Return type: np.array
-
mastermsm.msm.msm_lib.
peq_averages
(peq_boots, keep_keys_boots, keys)[source]¶ Return averages from bootstrap results
Parameters: - peq_boots (list) – List of Peq arrays
- keep_keys_boots (list) – List of key lists
- keys (list) – List of keys
- Returns –
- ------- –
- peq_ave (array) – Peq averages
- peq_std (array) – Peq std
-
mastermsm.msm.msm_lib.
propagateT_worker
(x)[source]¶ Propagate dynamics using power of transition matrix
Parameters: x (list) – Contains T, the power and initial population Returns: popul – The propagated population Return type: np.array
-
mastermsm.msm.msm_lib.
propagate_worker
(x)[source]¶ Propagate dynamics using rate matrix exponential
Parameters: x (list) – Contains K, the time and the initial population Returns: popul – The propagated population Return type: np.array
-
mastermsm.msm.msm_lib.
rand_rate
(nkeep, count)[source]¶ Randomly generate initial matrix.
Parameters: - nkeep (int) – Number of states in transition matrix.
- count (np.array) – Transition matrix.
Returns: rand_rate – The random rate matrix.
Return type: np.array
-
mastermsm.msm.msm_lib.
run_commit
(states, K, peq, FF, UU)[source]¶ Calculate committors and reactive flux
Parameters: - states (list) – States in the MSM.
- K (np.array) – Rate matrix.
- peq (np.array) – Equilibrium distribution.
- FF (list) – Definitely folded states.
- UU (list) – Definitely unfolded states.
Returns: - J (np.array) – Reactive flux matrix.
- pfold (np.array) – Values of the committor.
- sum_flux (float) – Sum of reactive fluxes.

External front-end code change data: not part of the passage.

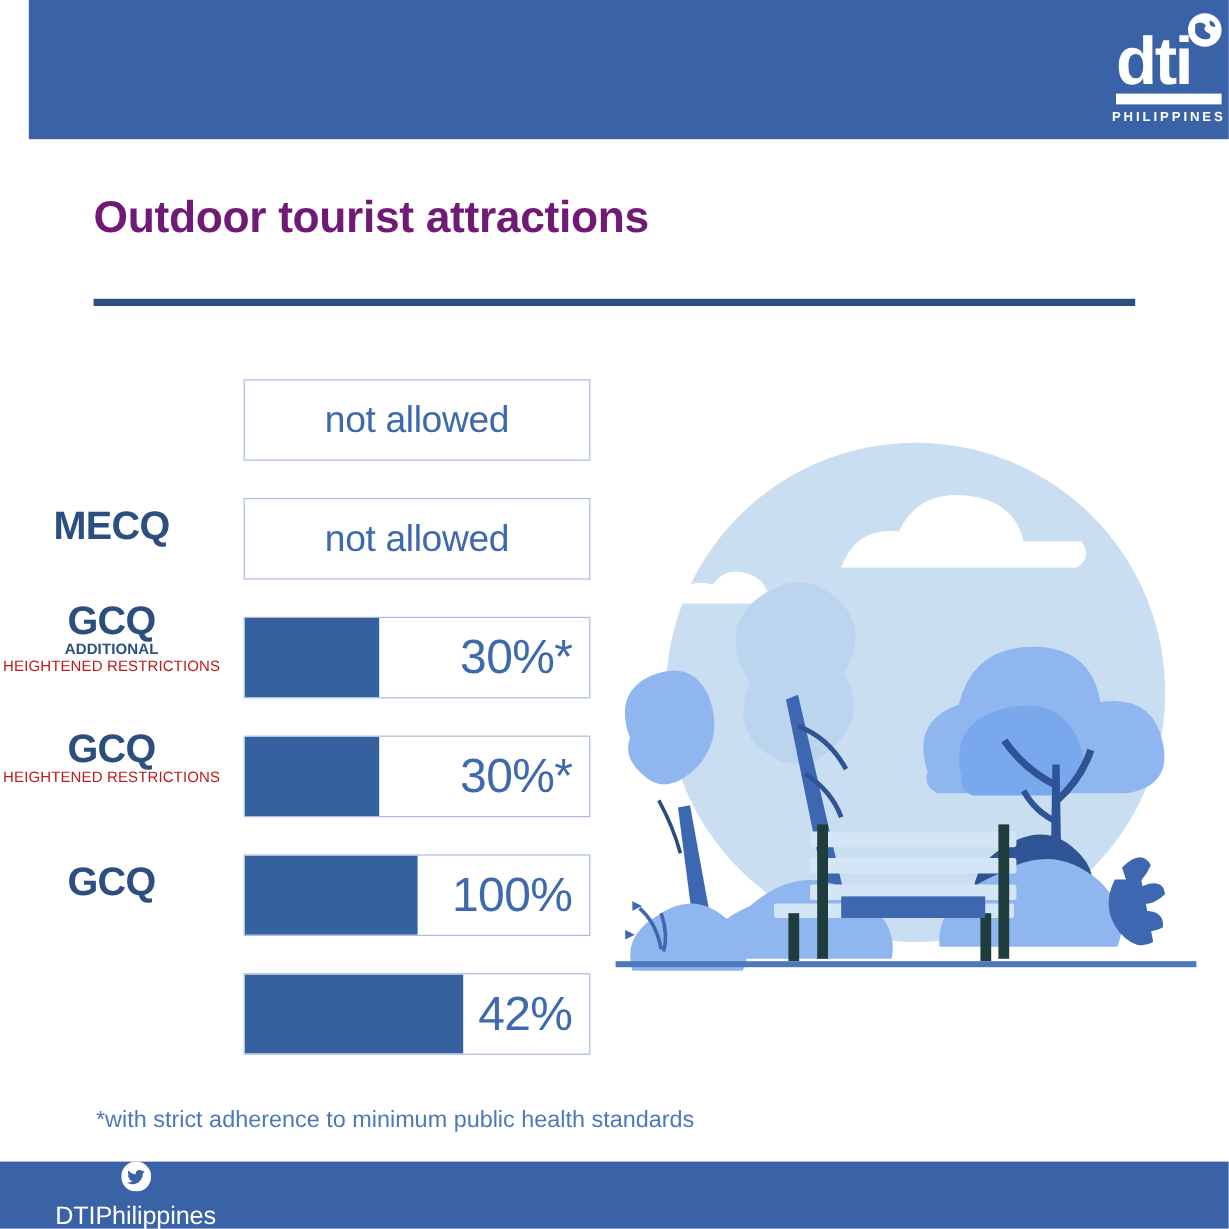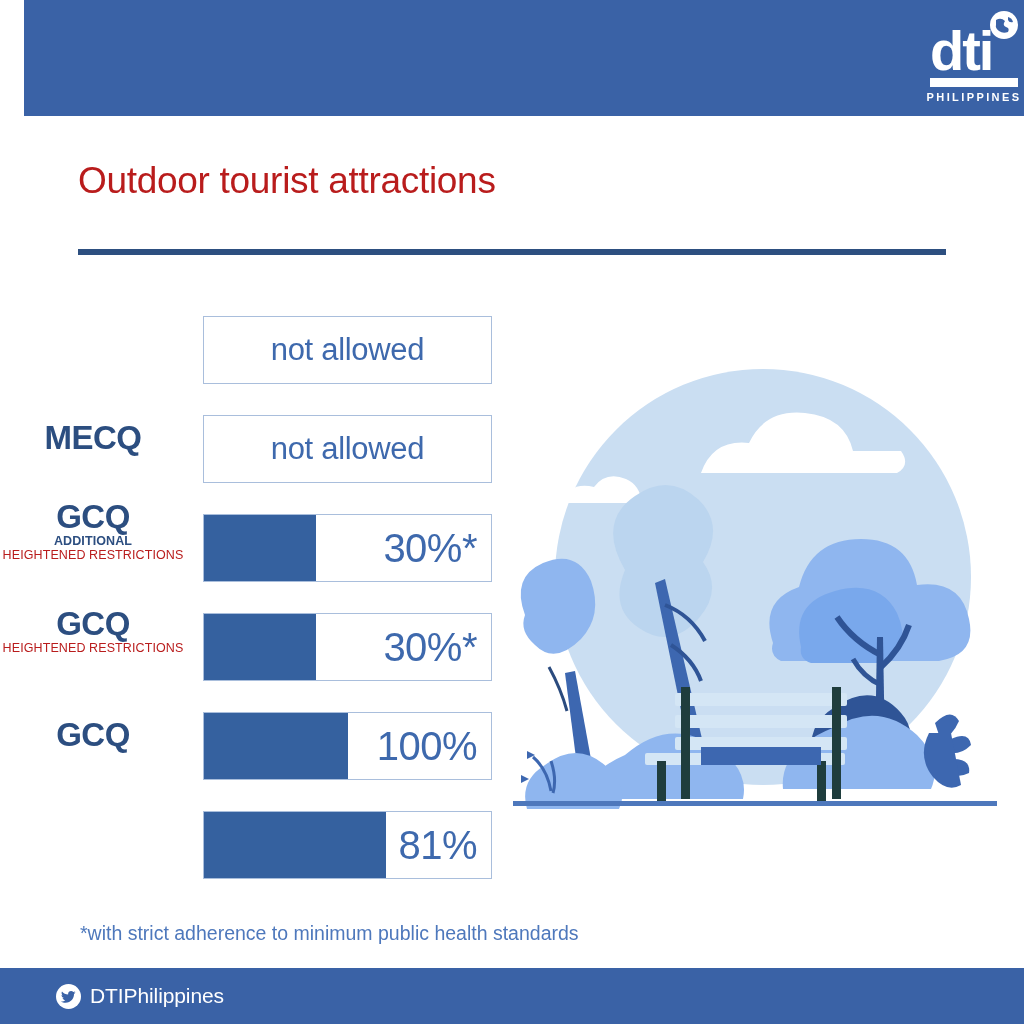"Outdoor tourist attractions" .page-title { color: #b91c1c -> #701a75; font-weight: normal -> bold }
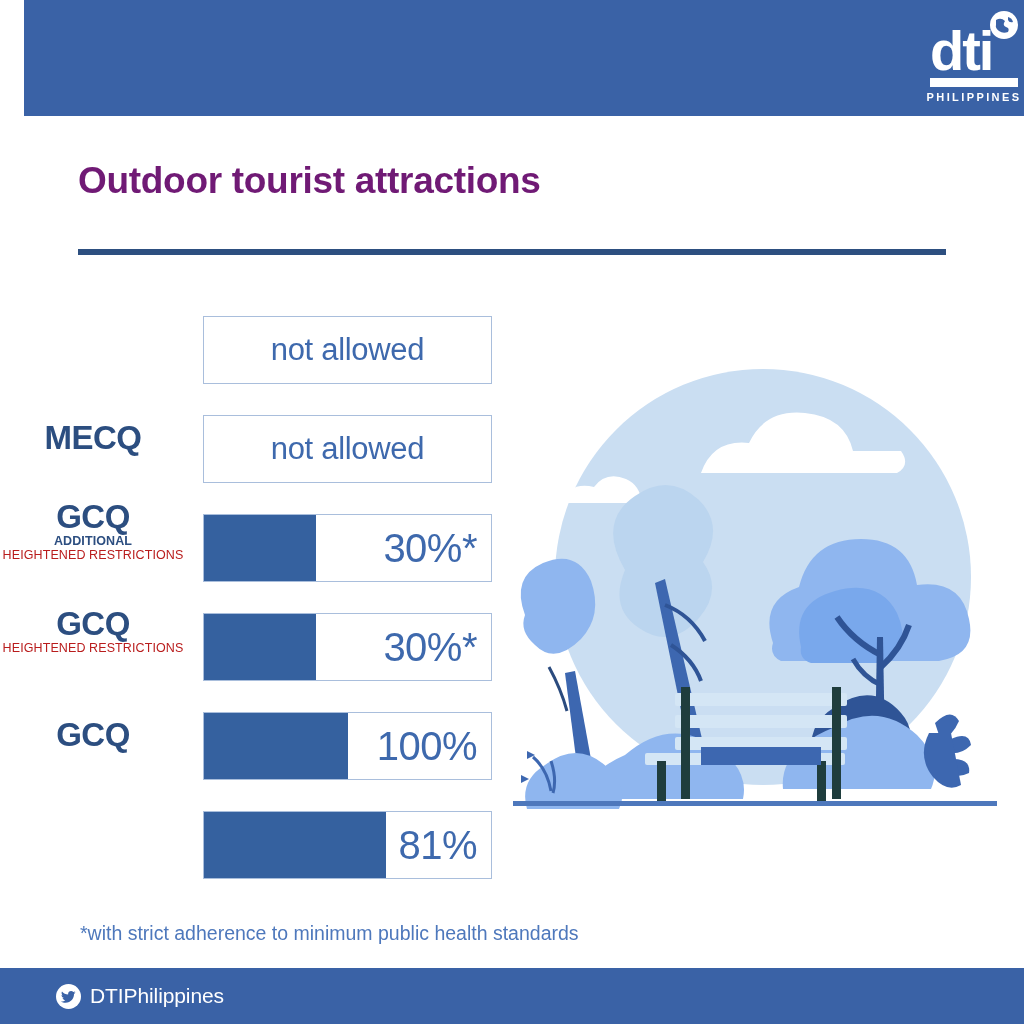"81%" div.bar-text { text: 81% -> 42% }
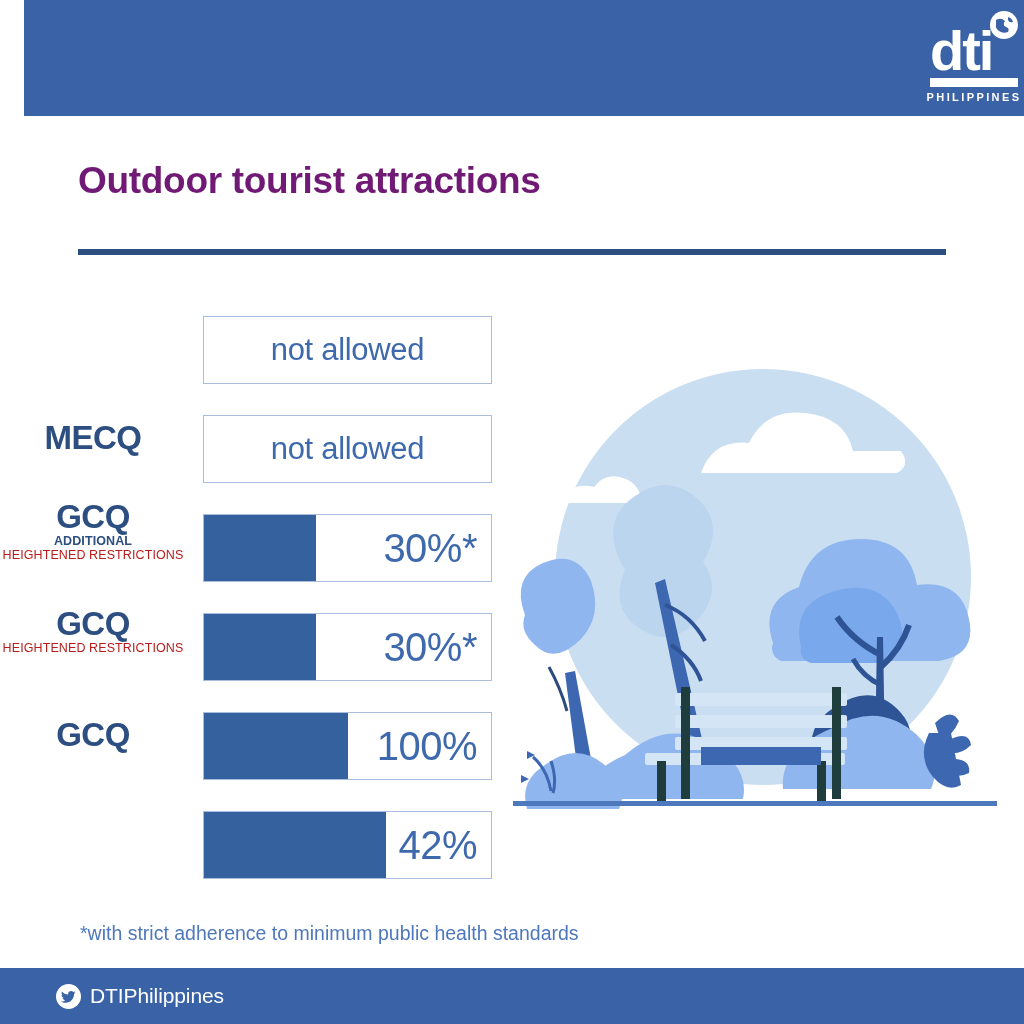"DTIPhilippines" .footer-item.twitter { flex-direction: none -> column; left: 56px -> 46px }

- kf (float) – Folding rate from flux over population relationship.
-
mastermsm.msm.msm_lib.
tau_averages
(tau_boots, keys)[source]¶ Return averages from bootstrap results
Parameters: - tau_boots (list) – List of Tau arrays
- Returns –
- ------- –
- tau_ave (array) – Tau averages
- tau_std (array) – Tau std
-
mastermsm.msm.msm_lib.
traj_split
(data=None, lagt=None, fdboots=None)[source]¶ Splits trajectories into fragments for bootstrapping
Parameters: - data (list) – Set of trajectories used for building the MSM.
- lagt (float) – Lag time for building the MSM.
- Returns –
- ------- –
- filetmp (file object) – Open file object with trajectory fragments.